Calm cues for your nervous system
I also built a calmer version of calm one that didn’t require control. Instead of trying to fix everything, I started creating small “calm cues” for my body: a short walk, a glass of water, stretching, a few minutes of breathing, or meditations for mental health when my mind felt too loud to handle. These weren’t dramatic habits, but they were supportive. They reminded me that calm could come from regulation, not control.
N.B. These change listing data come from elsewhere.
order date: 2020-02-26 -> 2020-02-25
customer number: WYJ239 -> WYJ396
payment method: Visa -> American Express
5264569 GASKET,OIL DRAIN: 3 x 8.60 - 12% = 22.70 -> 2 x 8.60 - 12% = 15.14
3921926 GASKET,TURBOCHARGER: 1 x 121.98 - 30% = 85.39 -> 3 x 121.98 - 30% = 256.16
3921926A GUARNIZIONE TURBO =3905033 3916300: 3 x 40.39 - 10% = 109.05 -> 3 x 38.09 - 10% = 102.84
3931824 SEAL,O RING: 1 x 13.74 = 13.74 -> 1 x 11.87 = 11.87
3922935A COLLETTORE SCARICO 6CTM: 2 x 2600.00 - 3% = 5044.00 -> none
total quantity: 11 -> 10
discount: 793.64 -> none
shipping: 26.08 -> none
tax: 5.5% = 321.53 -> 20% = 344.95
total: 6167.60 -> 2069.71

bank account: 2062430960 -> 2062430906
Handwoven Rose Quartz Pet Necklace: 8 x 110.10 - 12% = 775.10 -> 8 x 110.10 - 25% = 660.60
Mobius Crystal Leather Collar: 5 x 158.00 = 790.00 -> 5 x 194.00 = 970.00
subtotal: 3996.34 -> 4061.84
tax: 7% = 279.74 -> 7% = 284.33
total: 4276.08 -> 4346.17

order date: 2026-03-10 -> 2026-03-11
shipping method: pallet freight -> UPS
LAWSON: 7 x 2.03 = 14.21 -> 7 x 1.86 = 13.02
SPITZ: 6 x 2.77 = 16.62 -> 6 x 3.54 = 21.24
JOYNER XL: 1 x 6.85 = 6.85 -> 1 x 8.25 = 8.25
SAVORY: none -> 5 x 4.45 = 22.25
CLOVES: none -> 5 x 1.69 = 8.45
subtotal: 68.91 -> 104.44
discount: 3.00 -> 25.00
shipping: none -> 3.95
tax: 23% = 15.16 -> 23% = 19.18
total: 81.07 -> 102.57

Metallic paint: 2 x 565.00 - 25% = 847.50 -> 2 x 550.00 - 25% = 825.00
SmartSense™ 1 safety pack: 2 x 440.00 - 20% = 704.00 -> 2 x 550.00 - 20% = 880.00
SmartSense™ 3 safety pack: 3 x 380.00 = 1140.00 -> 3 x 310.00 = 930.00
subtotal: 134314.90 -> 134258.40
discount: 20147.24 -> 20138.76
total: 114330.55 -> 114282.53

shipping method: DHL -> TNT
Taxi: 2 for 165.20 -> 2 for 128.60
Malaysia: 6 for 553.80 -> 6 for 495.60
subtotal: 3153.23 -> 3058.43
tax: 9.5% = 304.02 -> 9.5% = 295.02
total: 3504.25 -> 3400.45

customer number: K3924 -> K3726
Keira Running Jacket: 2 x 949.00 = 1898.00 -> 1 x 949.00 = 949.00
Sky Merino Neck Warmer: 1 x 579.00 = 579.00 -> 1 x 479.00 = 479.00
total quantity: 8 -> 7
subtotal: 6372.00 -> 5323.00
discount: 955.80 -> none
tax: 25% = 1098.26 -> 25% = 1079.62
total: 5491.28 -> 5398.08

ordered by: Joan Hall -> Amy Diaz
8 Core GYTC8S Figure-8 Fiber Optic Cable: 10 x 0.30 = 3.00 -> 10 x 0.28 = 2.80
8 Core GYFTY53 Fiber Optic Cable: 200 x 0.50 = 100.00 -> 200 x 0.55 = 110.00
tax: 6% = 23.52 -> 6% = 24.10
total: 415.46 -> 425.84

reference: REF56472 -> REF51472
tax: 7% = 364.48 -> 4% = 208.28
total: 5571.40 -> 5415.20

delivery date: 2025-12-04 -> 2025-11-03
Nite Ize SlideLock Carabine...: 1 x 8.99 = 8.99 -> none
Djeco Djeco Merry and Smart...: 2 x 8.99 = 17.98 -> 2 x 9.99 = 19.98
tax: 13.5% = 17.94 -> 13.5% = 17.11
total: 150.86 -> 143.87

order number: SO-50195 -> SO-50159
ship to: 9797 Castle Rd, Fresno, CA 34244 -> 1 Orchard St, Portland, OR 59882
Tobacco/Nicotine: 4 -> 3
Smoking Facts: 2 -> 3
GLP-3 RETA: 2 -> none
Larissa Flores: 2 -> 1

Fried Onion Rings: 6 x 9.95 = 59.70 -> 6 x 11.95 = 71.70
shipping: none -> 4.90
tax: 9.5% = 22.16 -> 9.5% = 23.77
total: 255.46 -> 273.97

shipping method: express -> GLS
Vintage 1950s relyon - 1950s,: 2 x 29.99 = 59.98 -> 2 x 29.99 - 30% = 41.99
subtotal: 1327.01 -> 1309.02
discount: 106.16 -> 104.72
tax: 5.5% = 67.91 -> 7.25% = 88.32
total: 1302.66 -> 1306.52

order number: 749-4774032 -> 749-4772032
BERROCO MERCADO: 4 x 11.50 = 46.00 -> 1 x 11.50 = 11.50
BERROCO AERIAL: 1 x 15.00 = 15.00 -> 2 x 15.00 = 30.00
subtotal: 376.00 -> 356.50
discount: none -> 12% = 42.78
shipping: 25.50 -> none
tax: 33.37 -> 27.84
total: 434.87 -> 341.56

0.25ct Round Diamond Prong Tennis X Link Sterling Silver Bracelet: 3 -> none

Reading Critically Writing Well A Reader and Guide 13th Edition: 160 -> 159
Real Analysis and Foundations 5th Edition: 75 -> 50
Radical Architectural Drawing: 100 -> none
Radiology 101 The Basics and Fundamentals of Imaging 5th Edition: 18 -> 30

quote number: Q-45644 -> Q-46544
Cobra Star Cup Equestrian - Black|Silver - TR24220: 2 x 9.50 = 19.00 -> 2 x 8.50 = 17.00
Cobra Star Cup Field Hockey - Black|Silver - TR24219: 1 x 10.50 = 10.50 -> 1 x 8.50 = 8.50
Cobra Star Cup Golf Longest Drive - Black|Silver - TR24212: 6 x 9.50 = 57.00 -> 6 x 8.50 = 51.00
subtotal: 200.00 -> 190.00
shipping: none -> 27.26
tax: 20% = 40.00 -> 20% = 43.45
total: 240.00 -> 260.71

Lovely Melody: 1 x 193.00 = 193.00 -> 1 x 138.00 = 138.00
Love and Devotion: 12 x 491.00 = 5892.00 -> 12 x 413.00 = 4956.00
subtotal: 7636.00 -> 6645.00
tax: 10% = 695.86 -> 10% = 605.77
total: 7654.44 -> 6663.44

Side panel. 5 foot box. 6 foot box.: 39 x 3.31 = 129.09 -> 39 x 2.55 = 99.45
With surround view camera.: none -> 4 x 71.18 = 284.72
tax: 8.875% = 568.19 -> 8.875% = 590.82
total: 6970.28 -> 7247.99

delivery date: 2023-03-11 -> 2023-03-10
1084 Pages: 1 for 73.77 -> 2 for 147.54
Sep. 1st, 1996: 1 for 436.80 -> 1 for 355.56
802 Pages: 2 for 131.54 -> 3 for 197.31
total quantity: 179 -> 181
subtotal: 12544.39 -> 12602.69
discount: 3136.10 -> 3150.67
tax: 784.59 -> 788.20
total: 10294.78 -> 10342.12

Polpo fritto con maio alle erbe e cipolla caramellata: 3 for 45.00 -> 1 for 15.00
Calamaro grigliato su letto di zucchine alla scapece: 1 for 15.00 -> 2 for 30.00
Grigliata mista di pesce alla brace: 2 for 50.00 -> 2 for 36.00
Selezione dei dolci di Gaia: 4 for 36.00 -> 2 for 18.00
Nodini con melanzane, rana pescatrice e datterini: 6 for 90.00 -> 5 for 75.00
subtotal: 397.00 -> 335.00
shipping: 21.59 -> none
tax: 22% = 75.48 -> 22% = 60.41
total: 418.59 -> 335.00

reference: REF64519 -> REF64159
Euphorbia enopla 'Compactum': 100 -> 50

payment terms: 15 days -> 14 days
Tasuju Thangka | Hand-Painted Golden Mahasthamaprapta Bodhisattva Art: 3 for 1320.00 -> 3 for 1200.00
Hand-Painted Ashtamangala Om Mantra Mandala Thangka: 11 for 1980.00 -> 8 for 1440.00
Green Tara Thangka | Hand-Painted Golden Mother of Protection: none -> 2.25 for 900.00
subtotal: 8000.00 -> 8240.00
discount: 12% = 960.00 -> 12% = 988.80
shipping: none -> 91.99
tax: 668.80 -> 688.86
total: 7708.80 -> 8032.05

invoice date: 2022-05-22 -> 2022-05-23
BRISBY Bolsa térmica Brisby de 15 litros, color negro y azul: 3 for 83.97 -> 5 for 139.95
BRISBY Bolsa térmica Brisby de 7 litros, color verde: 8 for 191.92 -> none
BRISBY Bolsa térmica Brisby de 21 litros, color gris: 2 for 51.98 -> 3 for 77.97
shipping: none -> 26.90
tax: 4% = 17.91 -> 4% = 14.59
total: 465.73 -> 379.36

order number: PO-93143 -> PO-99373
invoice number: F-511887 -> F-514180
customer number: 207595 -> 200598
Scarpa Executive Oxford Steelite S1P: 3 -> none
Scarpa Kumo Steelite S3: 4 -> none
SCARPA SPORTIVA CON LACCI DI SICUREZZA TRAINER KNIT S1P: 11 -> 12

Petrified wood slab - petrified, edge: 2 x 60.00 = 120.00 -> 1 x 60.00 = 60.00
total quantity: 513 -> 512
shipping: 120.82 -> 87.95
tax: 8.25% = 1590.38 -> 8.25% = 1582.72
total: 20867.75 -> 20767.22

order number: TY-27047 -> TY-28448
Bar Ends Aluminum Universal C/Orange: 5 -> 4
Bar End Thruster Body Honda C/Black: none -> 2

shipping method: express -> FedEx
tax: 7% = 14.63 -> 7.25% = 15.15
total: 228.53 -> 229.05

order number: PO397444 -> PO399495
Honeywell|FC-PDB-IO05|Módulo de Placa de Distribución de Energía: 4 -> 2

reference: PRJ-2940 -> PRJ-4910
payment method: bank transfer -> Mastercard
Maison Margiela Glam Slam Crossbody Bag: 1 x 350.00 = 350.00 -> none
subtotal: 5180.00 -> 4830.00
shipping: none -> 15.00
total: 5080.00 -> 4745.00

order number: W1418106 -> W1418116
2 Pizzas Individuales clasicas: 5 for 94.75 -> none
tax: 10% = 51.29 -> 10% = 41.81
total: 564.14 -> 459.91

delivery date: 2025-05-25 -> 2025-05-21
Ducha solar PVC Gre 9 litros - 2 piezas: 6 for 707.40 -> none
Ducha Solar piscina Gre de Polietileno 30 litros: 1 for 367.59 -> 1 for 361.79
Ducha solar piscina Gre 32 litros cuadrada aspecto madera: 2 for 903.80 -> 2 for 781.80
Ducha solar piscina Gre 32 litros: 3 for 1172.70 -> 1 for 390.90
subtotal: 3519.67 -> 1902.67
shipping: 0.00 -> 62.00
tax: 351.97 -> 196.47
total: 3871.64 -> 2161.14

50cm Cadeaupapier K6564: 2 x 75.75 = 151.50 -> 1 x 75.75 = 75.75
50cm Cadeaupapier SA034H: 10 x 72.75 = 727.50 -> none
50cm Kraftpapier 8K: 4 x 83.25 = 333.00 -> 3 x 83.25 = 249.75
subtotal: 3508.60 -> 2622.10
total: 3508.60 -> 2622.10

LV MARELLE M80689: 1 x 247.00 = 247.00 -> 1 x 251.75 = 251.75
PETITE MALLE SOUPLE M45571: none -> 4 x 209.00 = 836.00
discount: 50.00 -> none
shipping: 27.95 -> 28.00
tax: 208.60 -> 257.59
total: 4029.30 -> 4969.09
That shift alone started to enhance mental health in a way that felt sustainable, not performative.
On days when I didn’t want to talk to anyone or when explaining myself felt exhausting, I found it helpful to have a private space that nudged me into reflection. A mental health app like ChatCouncil can be useful in exactly that gap, especially when your brain is stuck in “manage everything” mode. It offers guided wellness journaling, gentle check-ins, and supportive tools that make it easier to slow down and reflect. The AI in mental health approach can feel like a non-judgmental companion for emotional wellbeing—something you can use consistently to build well being and mental health without waiting for a crisis.
What I’m still learning is that real calm is not the absence of chaos. It’s the ability to stay steady even when things don’t go as planned. Control says, “Make life predictable.” Peace says, “Make yourself resilient.” That difference matters. Because life will always contain uncertainty, and you deserve a nervous system that can handle it without forcing you into constant management mode. The goal isn’t to become careless. The goal is to stop mistaking tight control for serenity.
The day I realised my calm was control was uncomfortable, but it was also freeing. It meant there was another kind of calm available one that didn’t depend on perfect outcomes, perfect timing, or perfect behaviour from everyone around me. A calmer calm. A flexible calm. A calm that doesn’t require me to grip life so tightly. And honestly, that kind of calm doesn’t just feel better. It enhances the quality of life in a way control never could because it gives you room to breathe inside your own day, even when the day isn’t behaving.